|Publication number||US4933560 A|
|Application number||US 07/281,291|
|Publication date||Jun 12, 1990|
|Filing date||Dec 7, 1988|
|Priority date||Dec 18, 1987|
|Also published as||EP0321051A2, EP0321051A3|
|Publication number||07281291, 281291, US 4933560 A, US 4933560A, US-A-4933560, US4933560 A, US4933560A|
|Inventors||Antoine Y. Messiou, Michael R. Josey|
|Original Assignee||U.S. Philips Corp.|
|Export Citation||BiBTeX, EndNote, RefMan|
|Patent Citations (5), Referenced by (7), Classifications (11), Legal Events (4)|
|External Links: USPTO, USPTO Assignment, Espacenet|
This invention relates to infrared sensors which may be used for automatic light switching or for intruder detection by sensing the thermal infrared radiation emitted by a human being in the vicinity of the sensor. In particular it relates to an infrared sensor comprising an optical system for gathering and concentrating infrared radiation from a source and a pyroelectric radiation detector for receiving the infrared radiation and generating an output signal. Such sensors usually comprise an array of lenses for directing and concentrating radiation from a plurality of arcuately displaced directions onto a detector.

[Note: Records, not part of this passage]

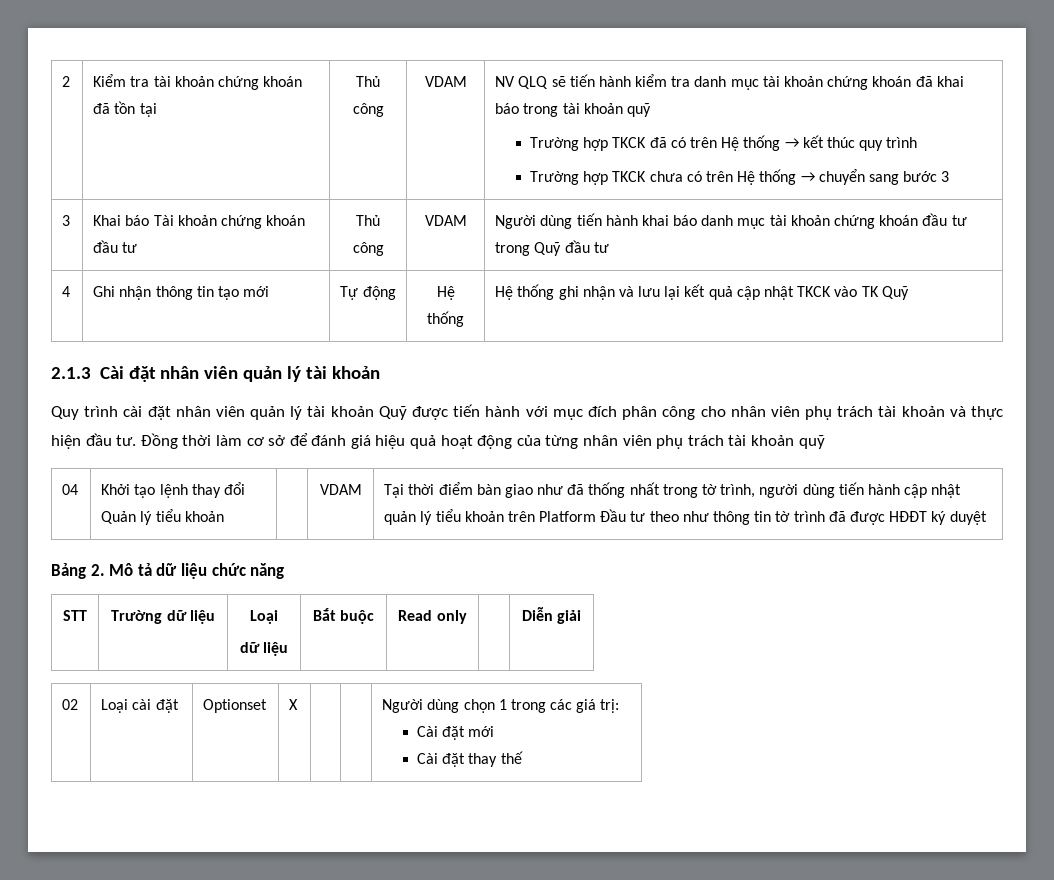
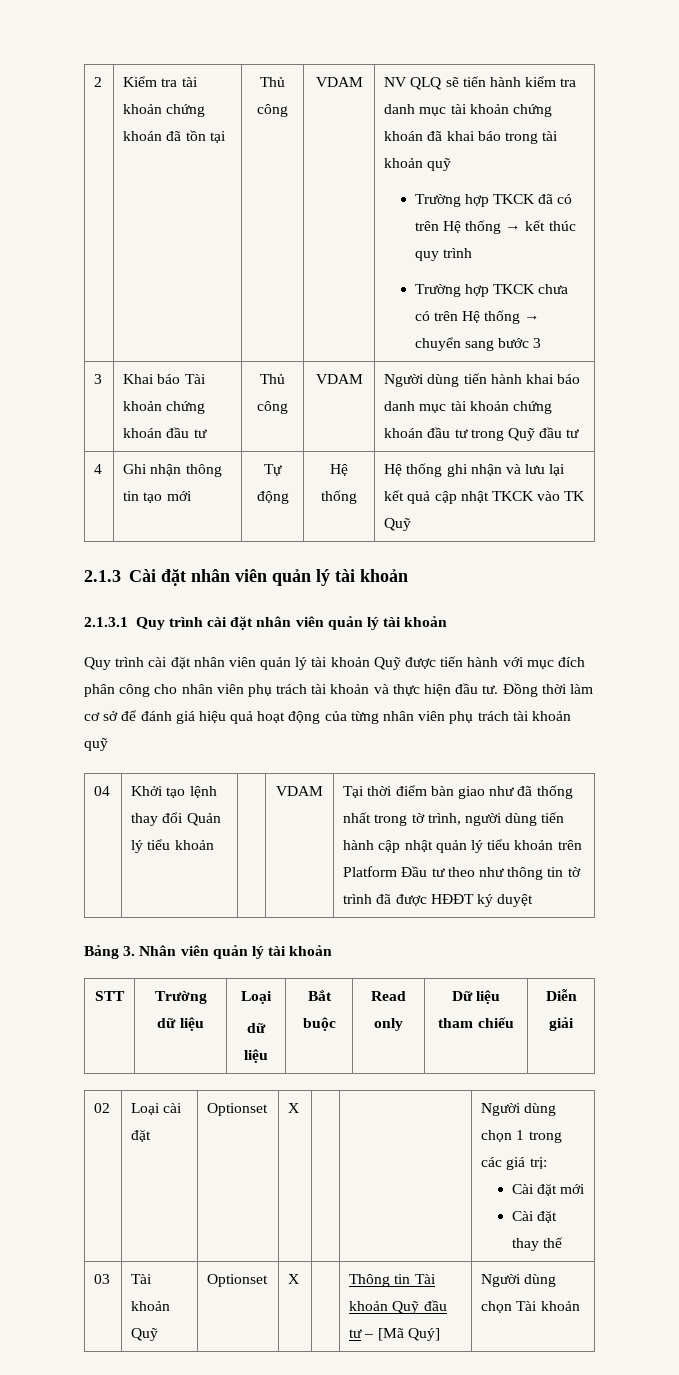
+ 2.1.3.1 Quy trình cài đặt nhân viên quản lý tài khoản
- Bảng 2. Mô tả dữ liệu chức năng
+ Bảng 3. Nhân viên quản lý tài khoản
  STT | Trường dữ liệu | Loại
- dữ liệu | Bắt buộc | Read only | | Diễn giải
+ dữ liệu | Bắt buộc | Read only | Dữ liệu tham chiếu | Diễn giải
+ 03 | Tài khoản Quỹ | Optionset | X | | Thông tin Tài khoản Quỹ đầu tư – [Mã Quý] | Người dùng chọn Tài khoản

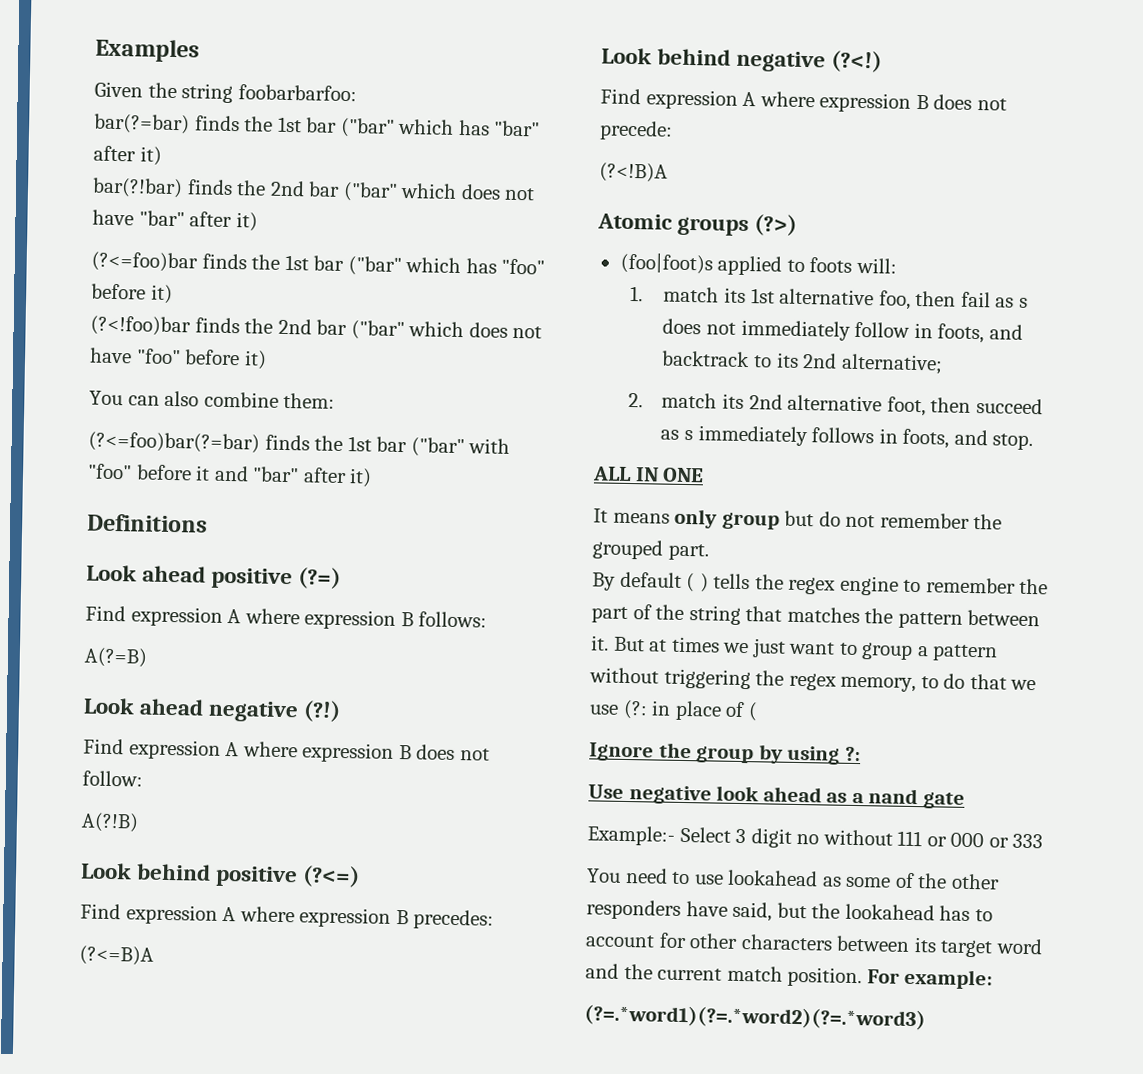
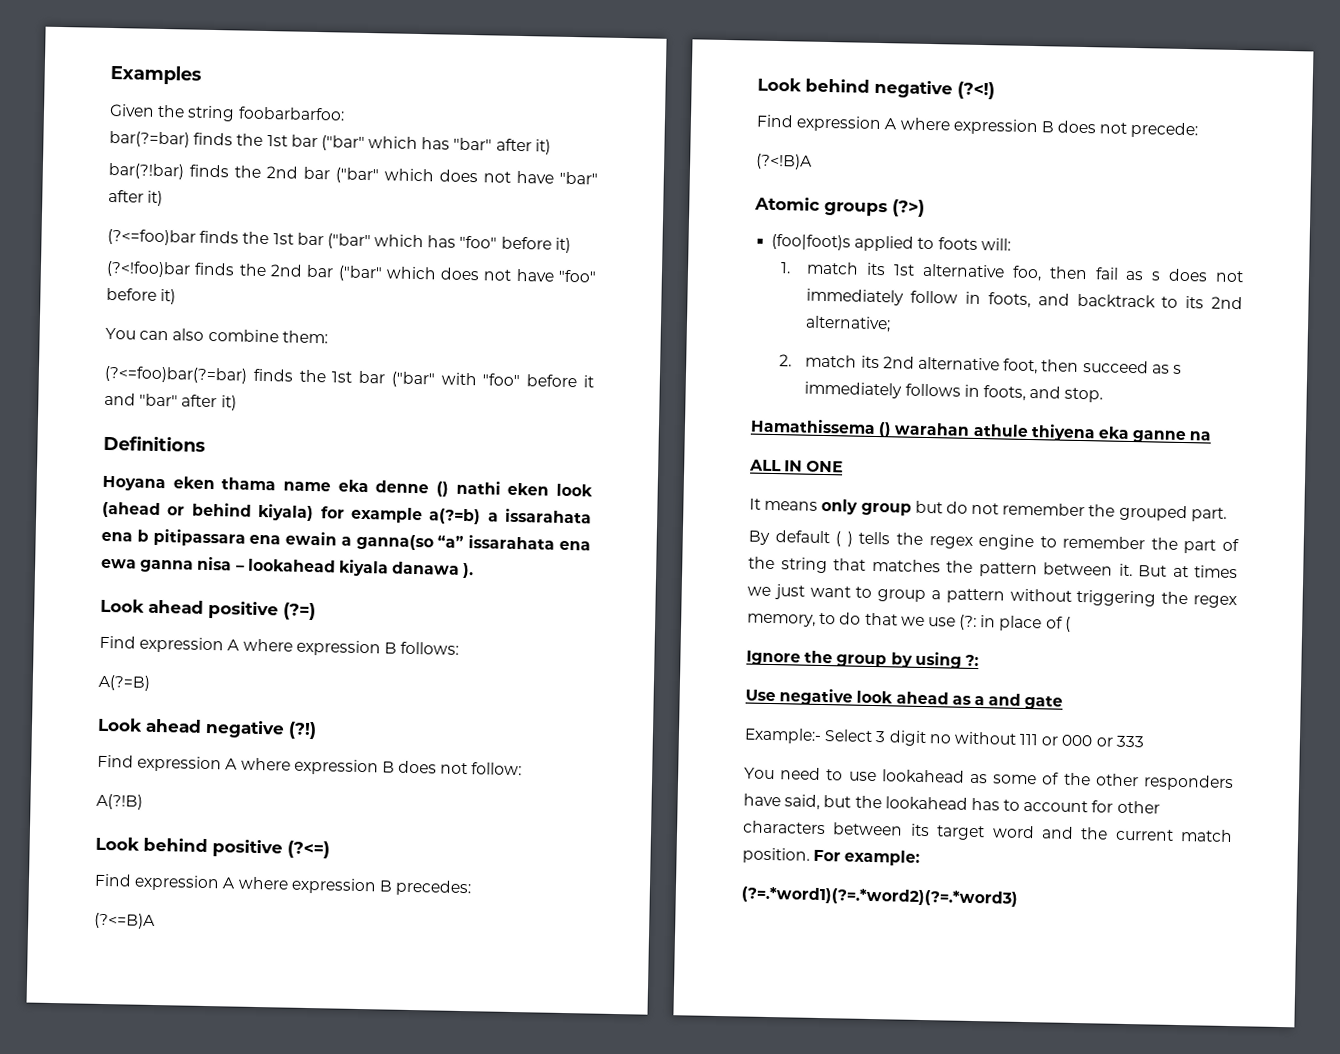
+ Hoyana eken thama name eka denne () nathi eken look (ahead or behind kiyala) for example a(?=b) a issarahata ena b pitipassara ena ewain a ganna(so “a” issarahata ena ewa ganna nisa – lookahead kiyala danawa ).
+ Hamathissema () warahan athule thiyena eka ganne na
- Use negative look ahead as a nand gate
+ Use negative look ahead as a and gate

In European Patent Application No. 0,197,583 A1 which corresponds to U.S. Pat. No. 4,717,821 an array of fresnel lenses, moulded in planar form, is described for use in an infrared intruder alarm. The passage of an intruder across any one of the arcuately displaced directions generates a signal in a detector placed to receive the image of the intruder focused by the associated lens. Each direction is defined by the line joining the detector to the pole of the associated lens. The angular width of the radiation sensitive zone associated with each of the directions is defined by the ratio of the detector width seen from that direction to the focal length of the associated lens. To match likely source outlines for effective sensing the detector shape and dimensions are required to bear a definite relationship to lens focal length. With a typical detector area of 2 mm×1 mm, a focal length of 30 mm would be optimum.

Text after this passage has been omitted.